There I am, in the card aisle. I find the anniversary cards without too much trouble. At first glance, the designs look pretty awesome. In fact, there are a lot of PINK ones. As you know (well, okay, you probably DON'T know yet since this is only my third blog post) pink is my FAVORITE color. So I was browsing the pink cards and was getting a little frustrated that they all said "For my wife" when I needed it to go the opposite way. It actually took me a few minutes to work it out in my head that this card wasn't FOR me, it was FROM me so I sent a few mental vibes to my other half about the one I REALLY liked and then stepped away from the pink and down to the "For my husband" cards.
I realize a few problems right away. They are all brown. Ick. Brown is the color of poo.

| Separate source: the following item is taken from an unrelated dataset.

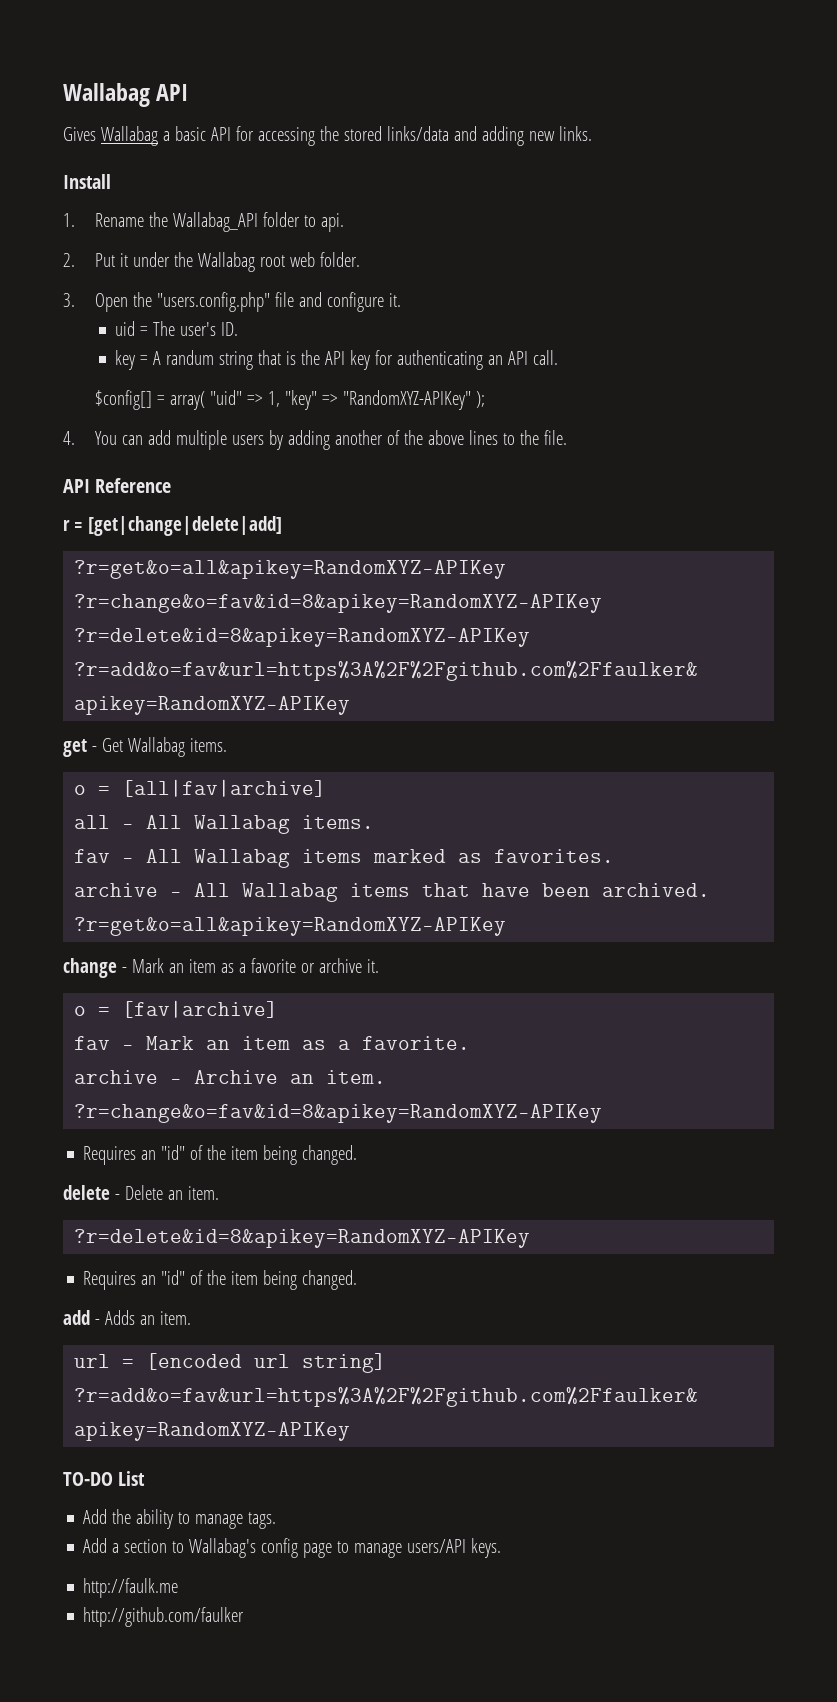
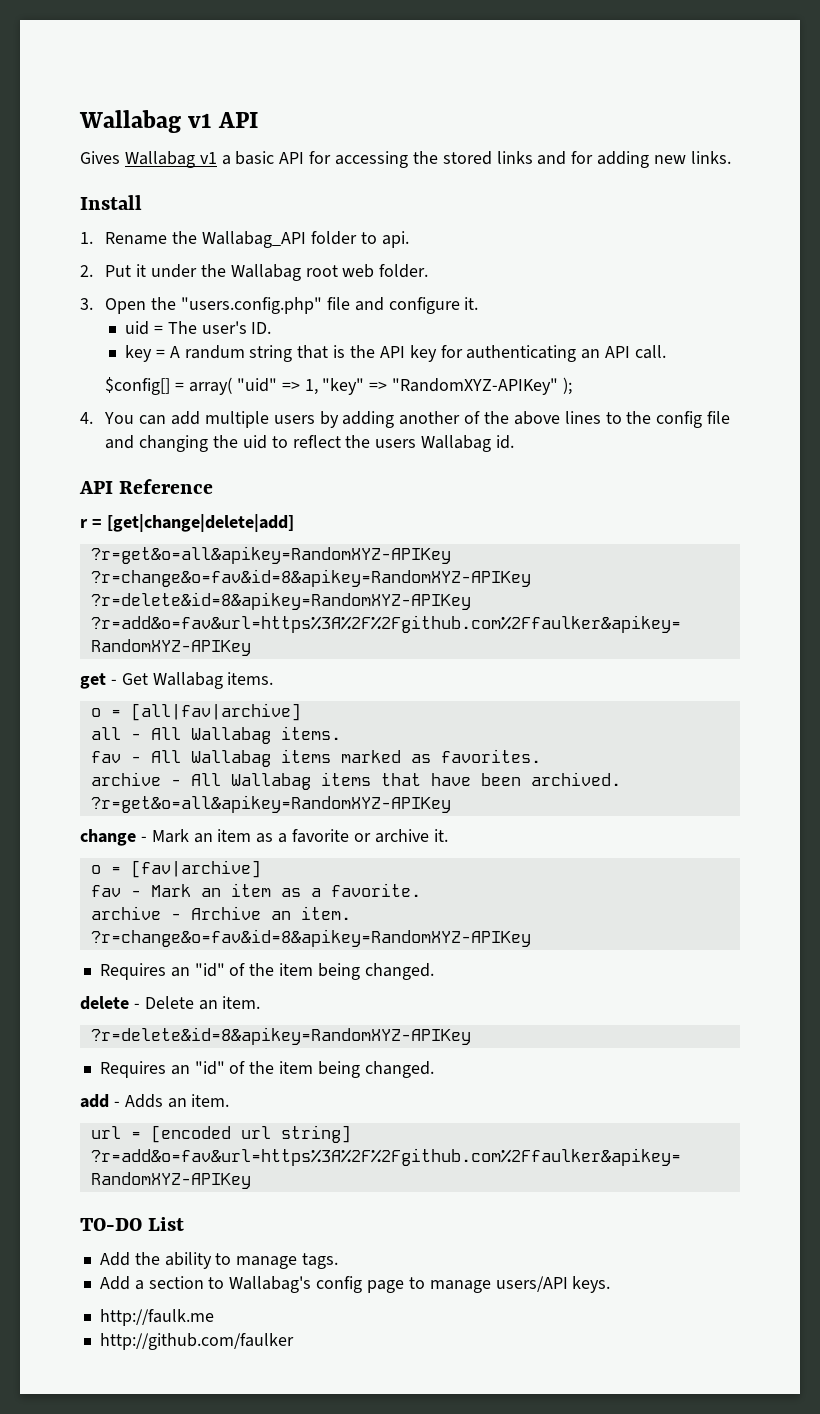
[63,83,150,107] Wallabag -> [79,110,213,133] Wallabag v1
(158, 136) none -> [199,152,217,164] v1
[386,126,477,141] links/data and -> [496,151,594,165] links and for
[543,430,567,445] file. -> [656,411,731,428] [105,435,514,452] config file and changing the uid to reflect the users Wallabag id.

I see that there are a few ways we can with this. We can go the cartoony route. There is actually one hilarious card with ducks wearing clothes. I wish I would have snapped a picture of this for the blog because let me tell you, it was a funny one. I actually almost buy this because my love of ducks is just a tad bit behind my love of the color pink BUT I remember that this is not ALL ABOUT ME. Plus, do cartoon ducks really express my feelings about my husband on the fourth anniversary of our marriage? So not only are the ducks out, I also decide to forgo the cartoon dogs, cats, hedgehogs (seriously, you just can't make this shit up) and a few with weirdly misshapen and overweight people.

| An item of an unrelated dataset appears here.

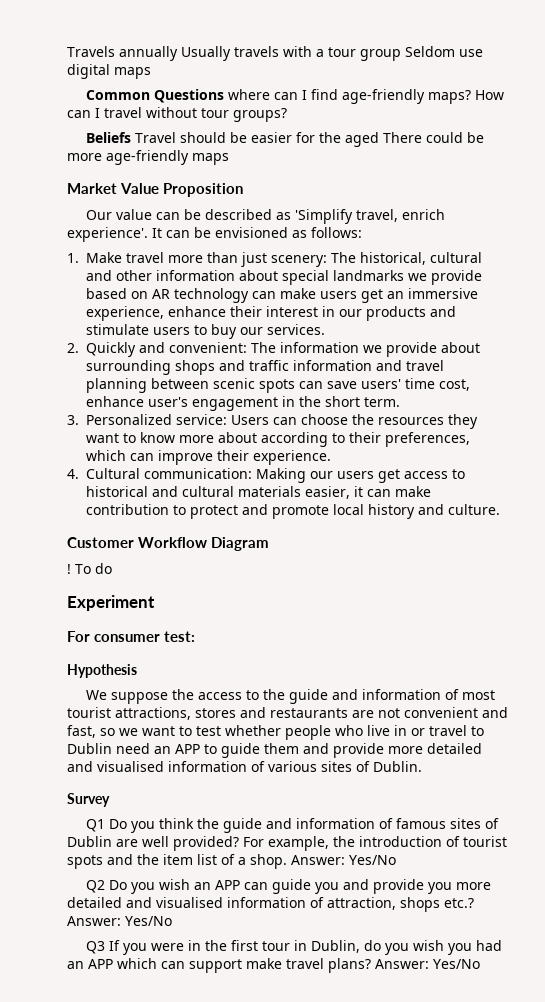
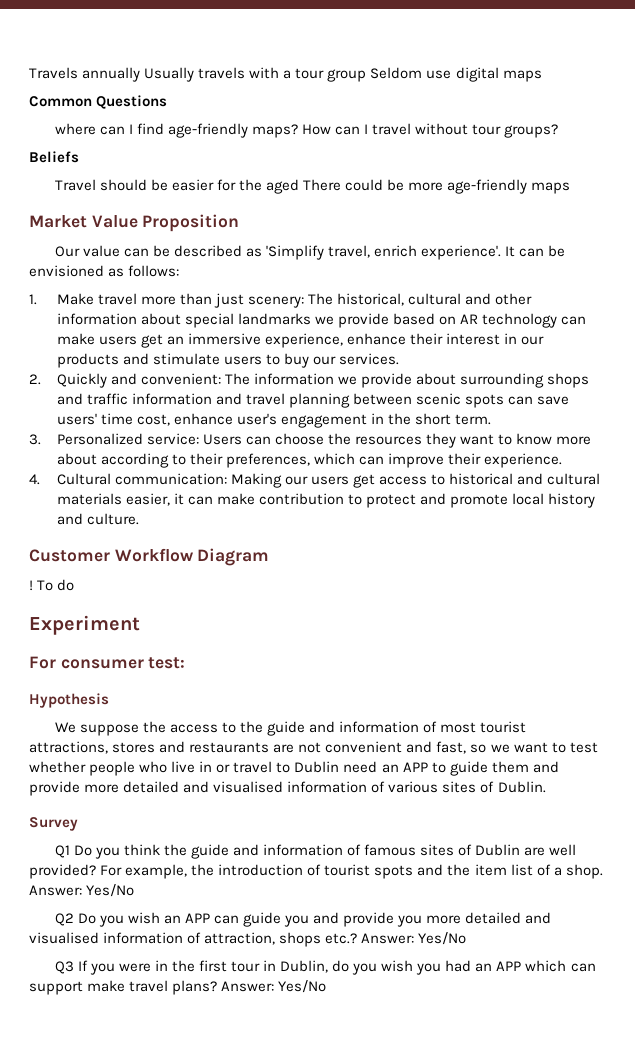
(225, 96) none -> (168, 102) //
(132, 137) none -> (79, 157) //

A few more steps down this aisle and we're at the cards with the scripty print. Excellent. Now I should be able to find something. I pick up the first card.

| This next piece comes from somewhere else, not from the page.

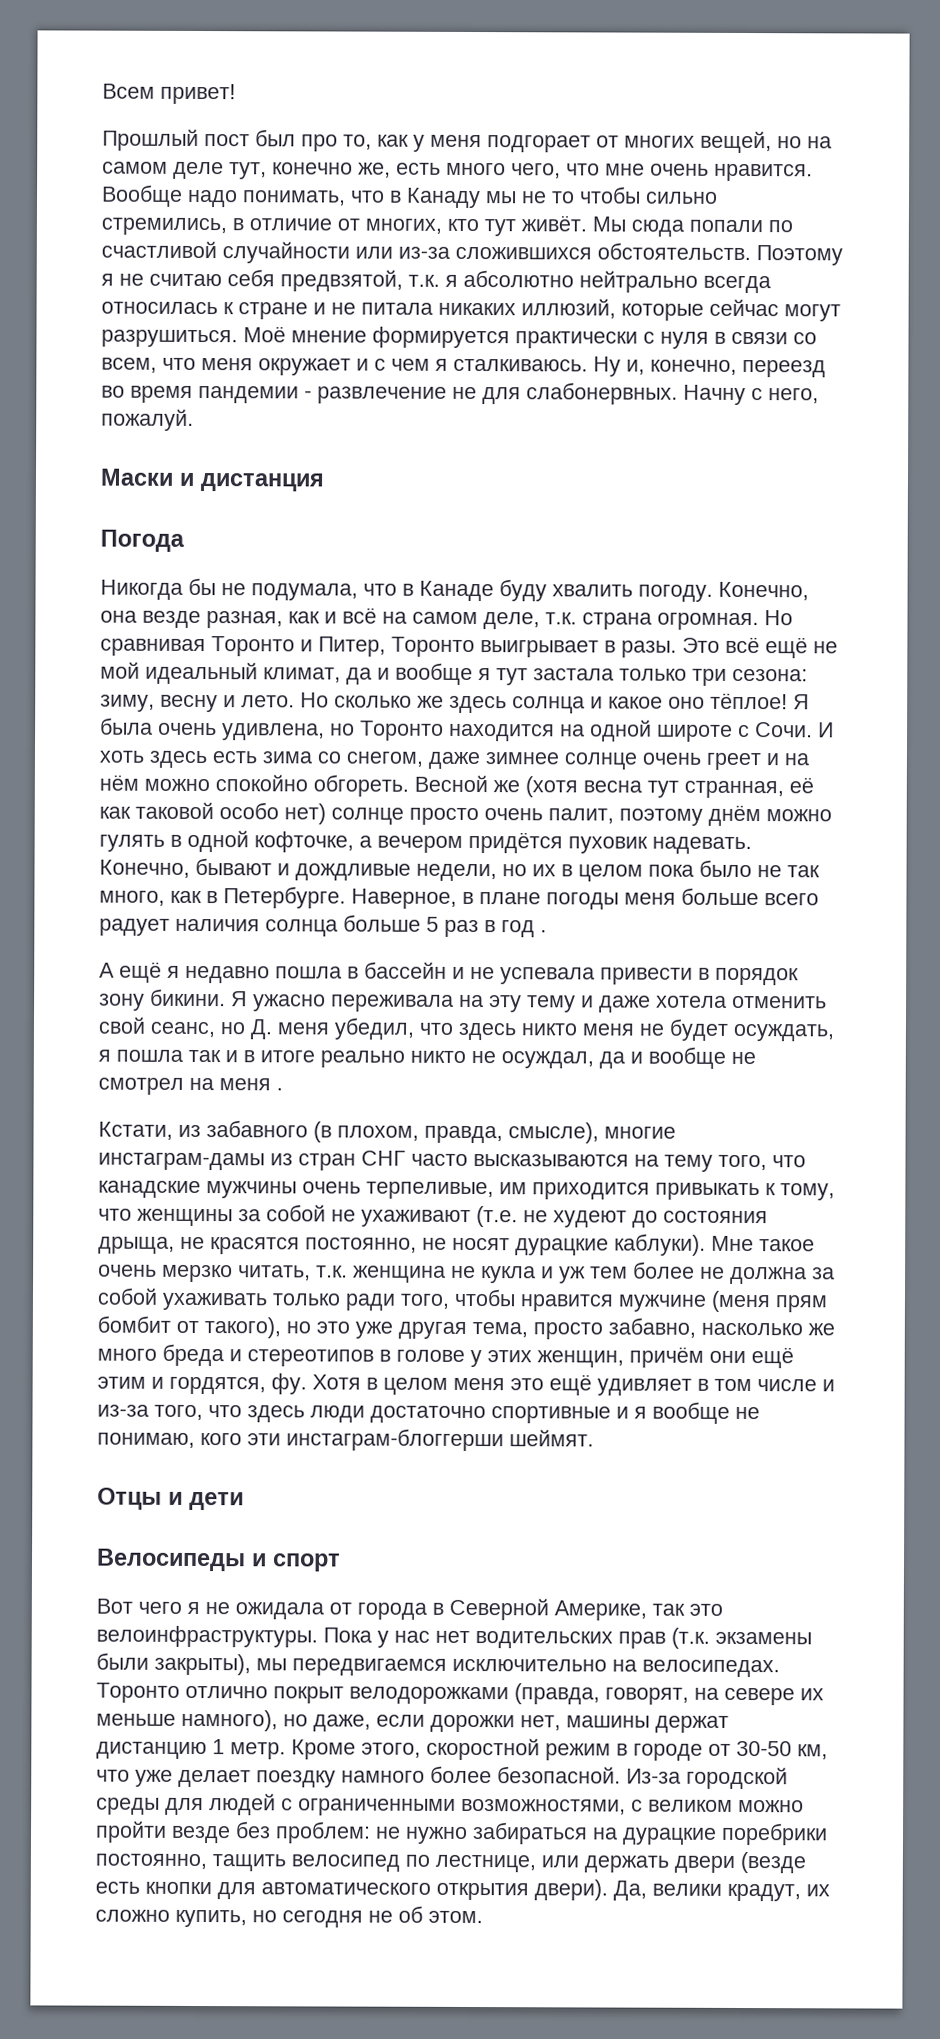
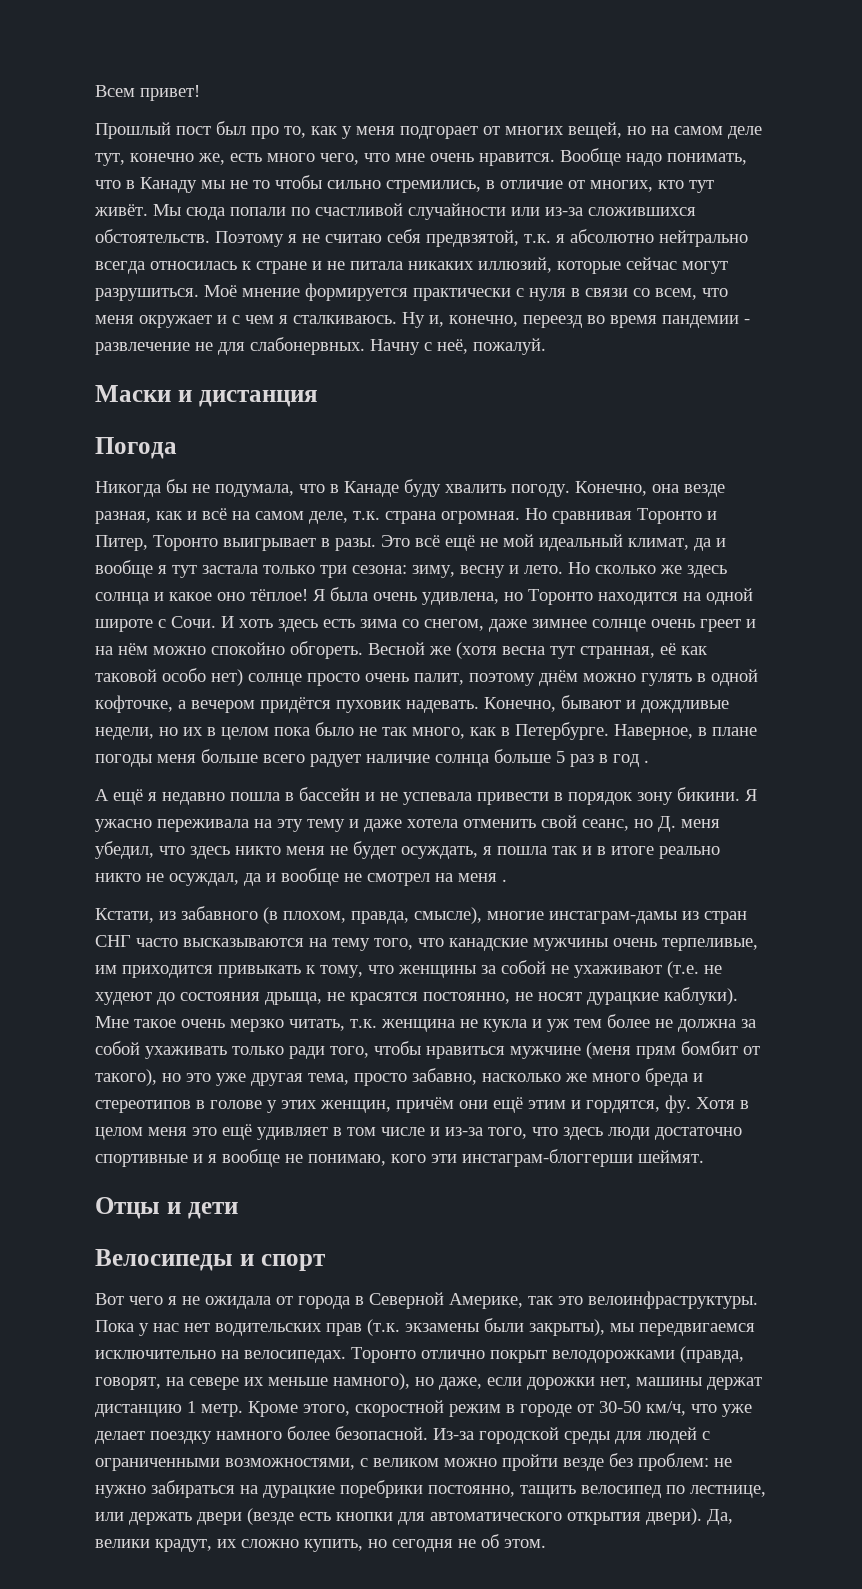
[768,388,819,404] него, -> [437,339,468,354] неё,
[175,918,260,932] наличия -> [366,754,430,763] наличие
[520,1294,613,1312] нравится -> [426,1046,505,1059] нравиться
[797,1744,828,1760] км, -> [646,1401,686,1416] км/ч,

"On this day, I married my soul mate." Oh no. Here we go.
"God has blessed me with your love." Already pulling the God card.
"I love you more today than yesterday." Um, sometimes. But let's be honest, some days you do really stupid shit and I love you LESS.
"For the one man I was born to be with." I like to think that I was born to do something awesome. Not that being your wife isn't awesome or anything. I just hope that I get to do something else awesome too. Something more awesome. Uh. Moving on.
"All my best moments are spent with you." ALL of them? You never have, like a great day just being by yourself, reading a book or something?!?!
I'm going to be honest with you. I started having an emotional breakdown. Right there in the card aisle. My marriage wasn't like THIS! I didn't feel like ANY OF THESE THINGS. I didn't LOVE MY HUSBAND BEYOND ALL OTHER THINGS OMG. What kind of marriage did I have anyway?! Finally I just grabbed a stupid card (it had some pink on it, I admit it!) and headed for the exit. What did it matter? My marriage was pretty much over anyway.
I drove home trying to cheer myself up. 50% of marriages end in divorce, so I'll be in good company. We made it four years, that's not so bad. Good effort. I beat my husband home, so I went upstairs to sign the card I bought. As I was finishing up, his car pulled up outside and I watched him get out. He pulled out the bags of groceries and a bouquet of flowers. He opened the front door and I heard him greet our dog and cats telling them each how much he missed them that day. I heard him start putting dinner together. I finally went downstairs and he looked up at me - "HEY! I didn't know you were home! I'm glad you're here. You want to give me a hand?"
The rest of the night could have been any other night. I tried to help with dinner and used the hot oil he was heating up for chicken for the garlic I needed for sauce. I transfered it to another pan but the heat was too high and the oil spattered and I burned my arm. I was too lazy to look up the recipe and added the ingredients in the wrong order, but just threw the vodka in the sauce at the end anyway. We moved the cat from the counter no less than twelve times before compromising that he could sit on the towel but NOT the plate. My phone rang off the hook with calls both important (which I ignored) and non-important (which I answered). The dog may or may not have licked the chicken. We finally cracked open a bottle of wine and sat down at the table and as he toasted us with a smile I had to laugh out loud. This was us! In all our messy, complicated glory.
As we finished up our dinner, we exchanged our anniversary cards.
I hope you saw this coming. The one he bought me - totally pink.
I guess we belong together after all.